Padoan: nel Def giù il deficit e segni positivi sul debito

L'economia italiana sta meglio. Pur riconoscendo molti sforzi, bisogna ribadire che molto resta da fare. E sulle banche la situazione «appare decisamente migliorata». Il succo del discorso del ministro dell’Economia Pier Carlo Padoan intervenuto questa mattina alla presentazione del nuovo rapporto del Centro studi di Confindustria.

Padoan ha chiarito che dinanzi a risultati migliori delle attese non possiamo sederci. Anche perchè «sappiamo che prima o poi il Pil rallenterà e ci sarà un peggioramento della situazione e quindi bisogna chiedersi cosa fare». Nessuna tentazione di stasi nel percorso delle riforme avviato da questa legislatura.  «Il rischio più serio» in questa fase di «economia che sembra tornare alla normalità» ha osservato è «pensare che il peggio sia passato e quindi meno o poco resti da fare».

Uno stop, infatti, si tradurrebbe in pericolosi passi indietro. «Se le riforme si interrompono non si resta fermi ma si va indietro, con conseguenza molto gravi» . E «pur riconoscendo gli sforzi» che sono stati fatti va riconosciuto «soprattutto che molto resta da fare».

«Sarebbe un grave errore - ha puntualizzato il ministro dell’Economia nel suo intervento davanti a imprenditori e economisti - se si dovesse passare a una legislatura in cui si interrompe lo sforzo avviato». Intervenuto poco dopo la presentazione fatta dal Capo economista del CsC Luca Paolazzi, Pier Carlo Padoan ha riconosciuto che c'è ancora quella «finestra di opportunità» da sfruttare prima che si chiuda, evitando di chiedere «un po' di respiro» perché «siamo tornati ad essere normali di nuovo».

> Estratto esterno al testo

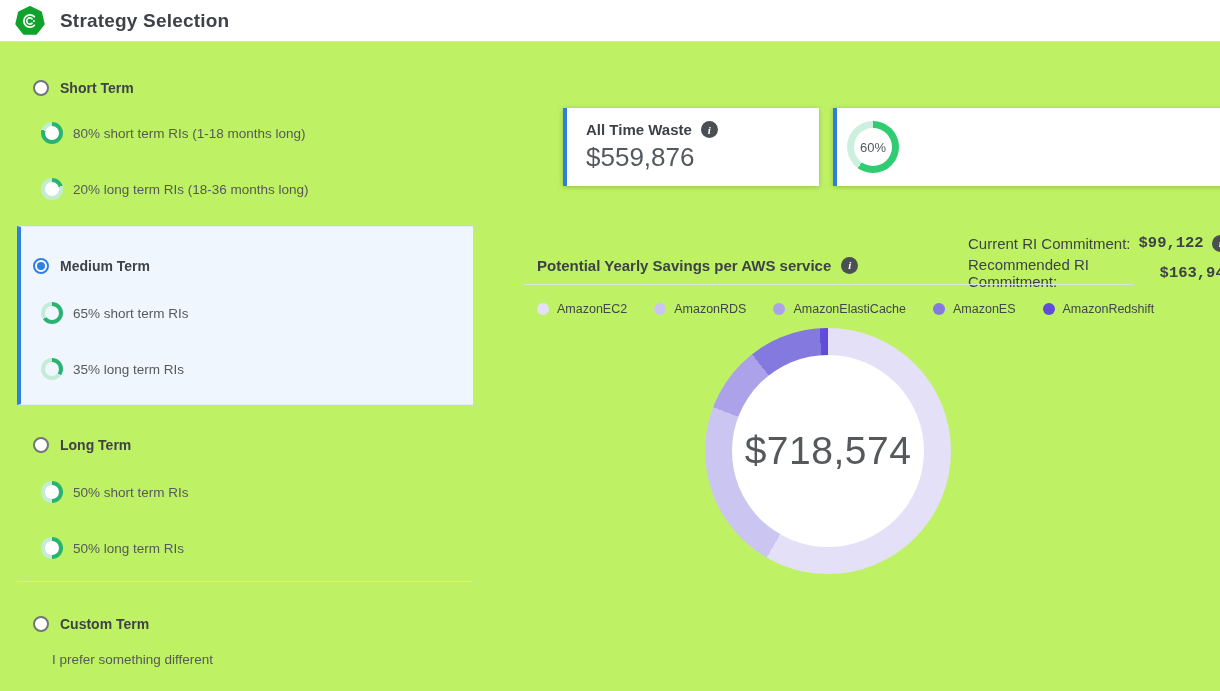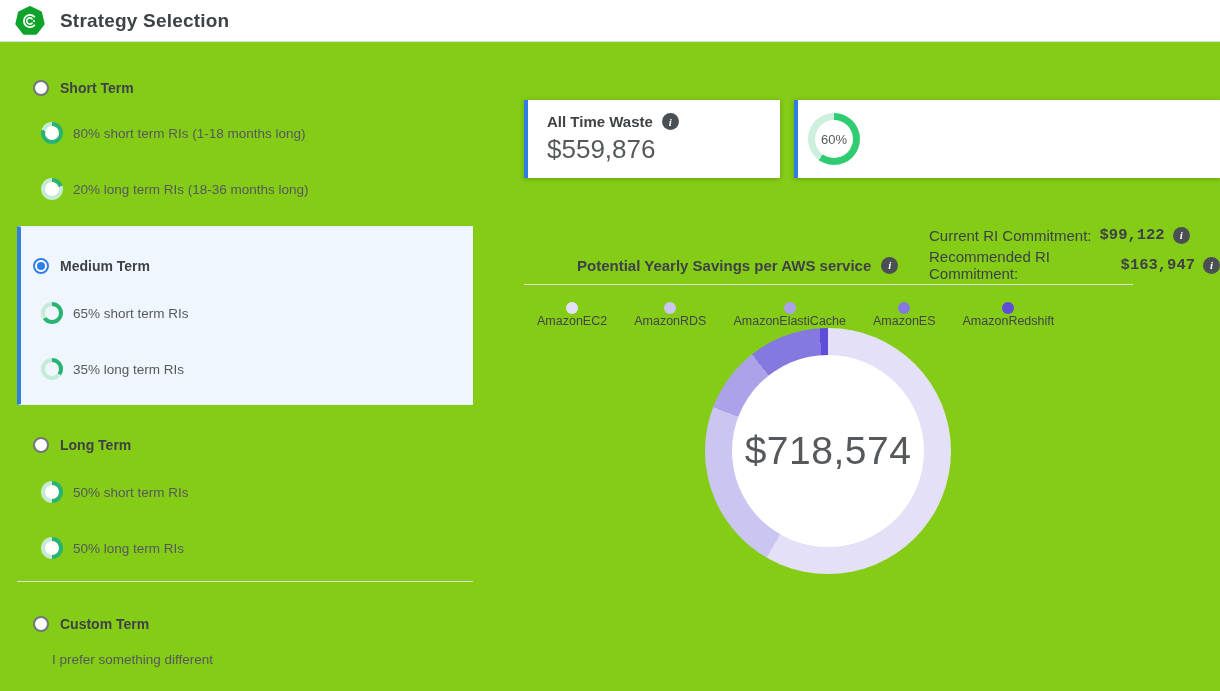"Strategy Selection" .page { background: #84cc16 -> #bef264 }
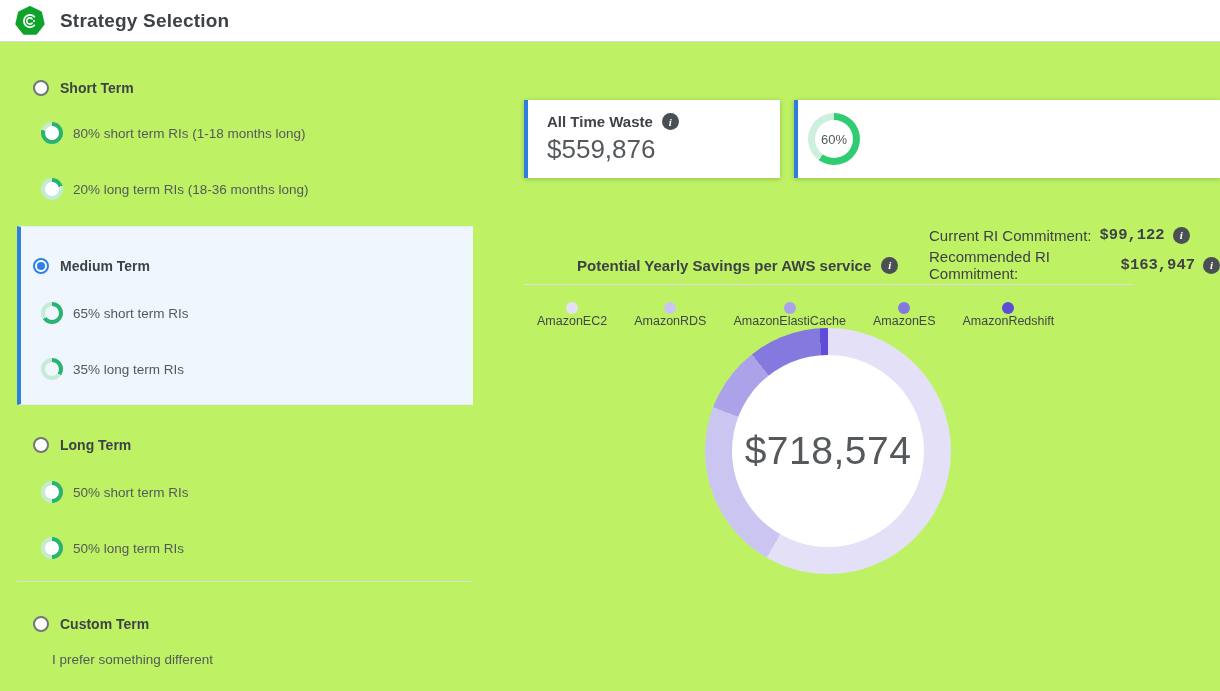"All Time Waste" .card { margin-left: none -> 39px; top: 100px -> 108px }
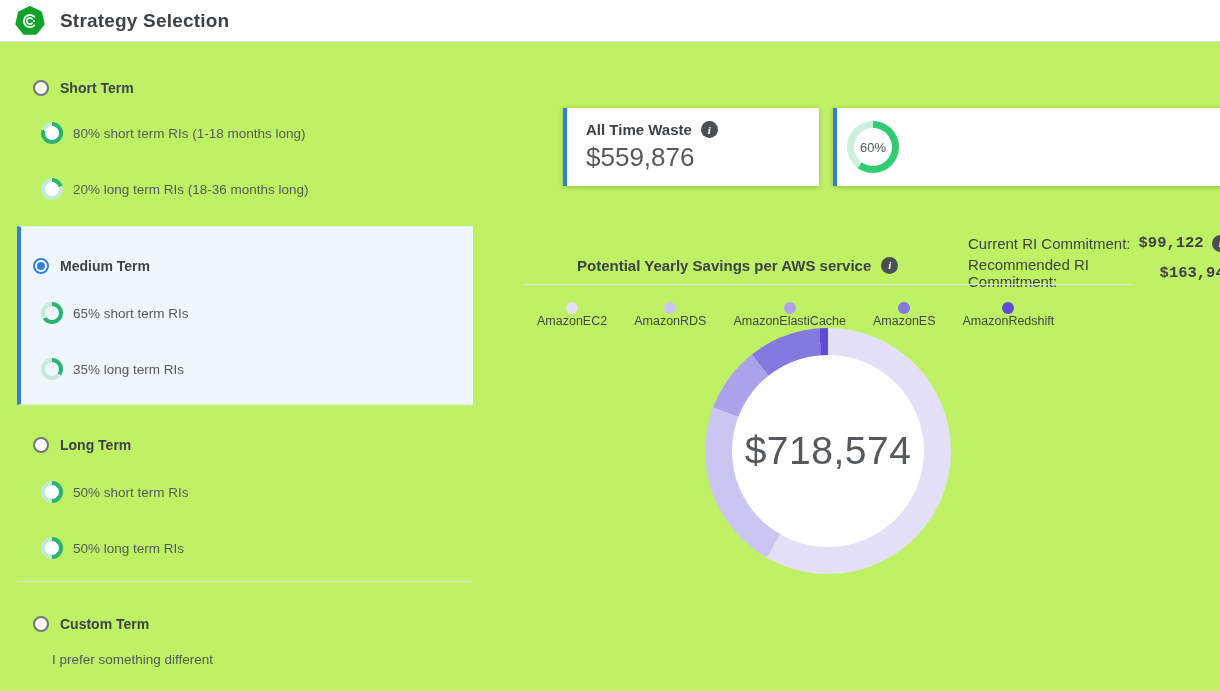"Potential Yearly Savings per AWS" .chart-title-row { margin-left: 40px -> none }
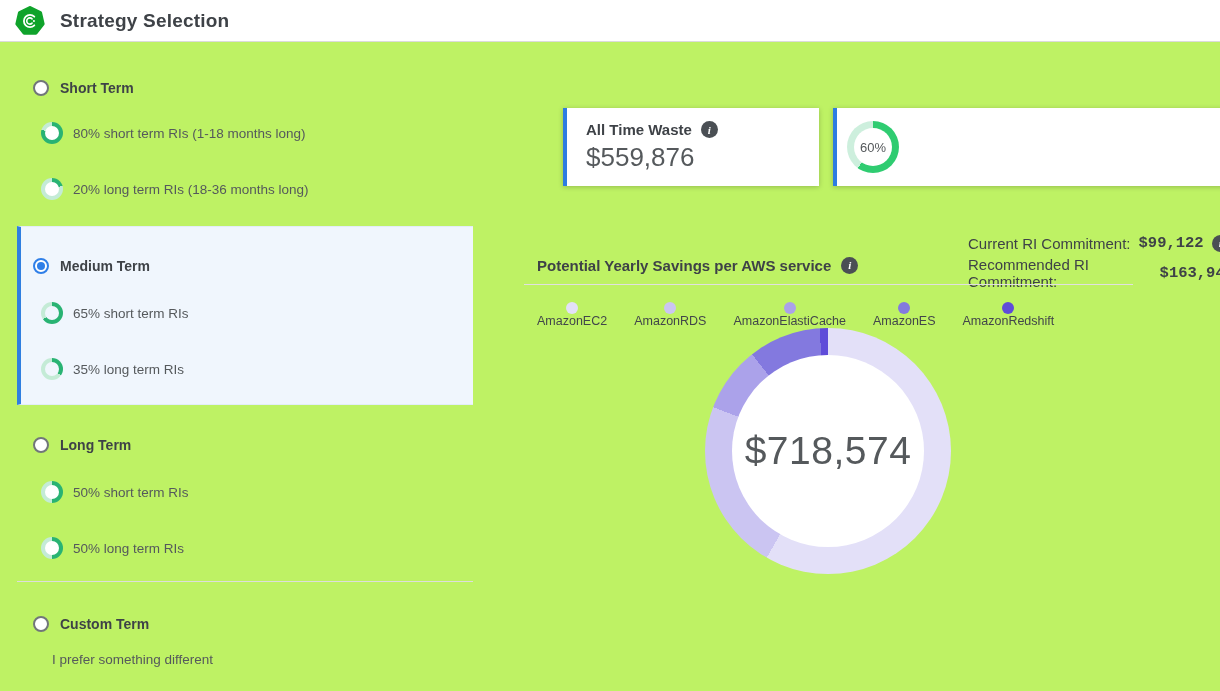"AmazonEC2" .legend-item { flex-direction: column -> none; gap: none -> 8px }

Perché la normalità, ha chiarito il ministro «nasconde il rischio di pensare che il più e stato fatto e che seppur con antichi vizi l'economia italiana» ne esce «come se quasi nulla fosse accaduto». Dibattito, ha detto il ministro «che mi appassiona nella veste di studioso. Spero di poter riprendere quanto prima a fare questi studi».

Padoan, in Def giù deficit e segni positivi debito

Il ministro ha poi confermato che la nota di aggiornamento del Def «sara' discussa e approvata in consiglio dei ministri la prossima settimana e il quadro macroeconomico sarà definito in coerenza con gli anni passati e continueremo su questa strada». Un percorso complesso. La «strada è stretta», è tornato a ripetere annunciando tuttavia che «ci sarà un ulteriore miglioramento dell'indebitamento, un andamento del debito che giudico positivo, il Pil migliora e ci sono più spazi di quanti immaginavo ad aprile».

Tuttavia non mancano le difficoltà. Finchè il debito pubblico, nota dolente per i conti pubblici italiani, «resta ai livelli attuali e non si mette su un sentiero deciso di discesa» l’Italia verrà vista a livello internazionale «con una percezione eccessiva come Paese a rischio».

Banche: Padoan, situazione decisamente migliorata
E sulla questione credito e banche ha aggiunto: «Il sistema bancario 12 mesi fa era considerato un elemento di fragilità. Oggi la situazione è decisamente migliorata con la gestione di focolai di crisi e di meccanismi per la riduzione delle sofferenze».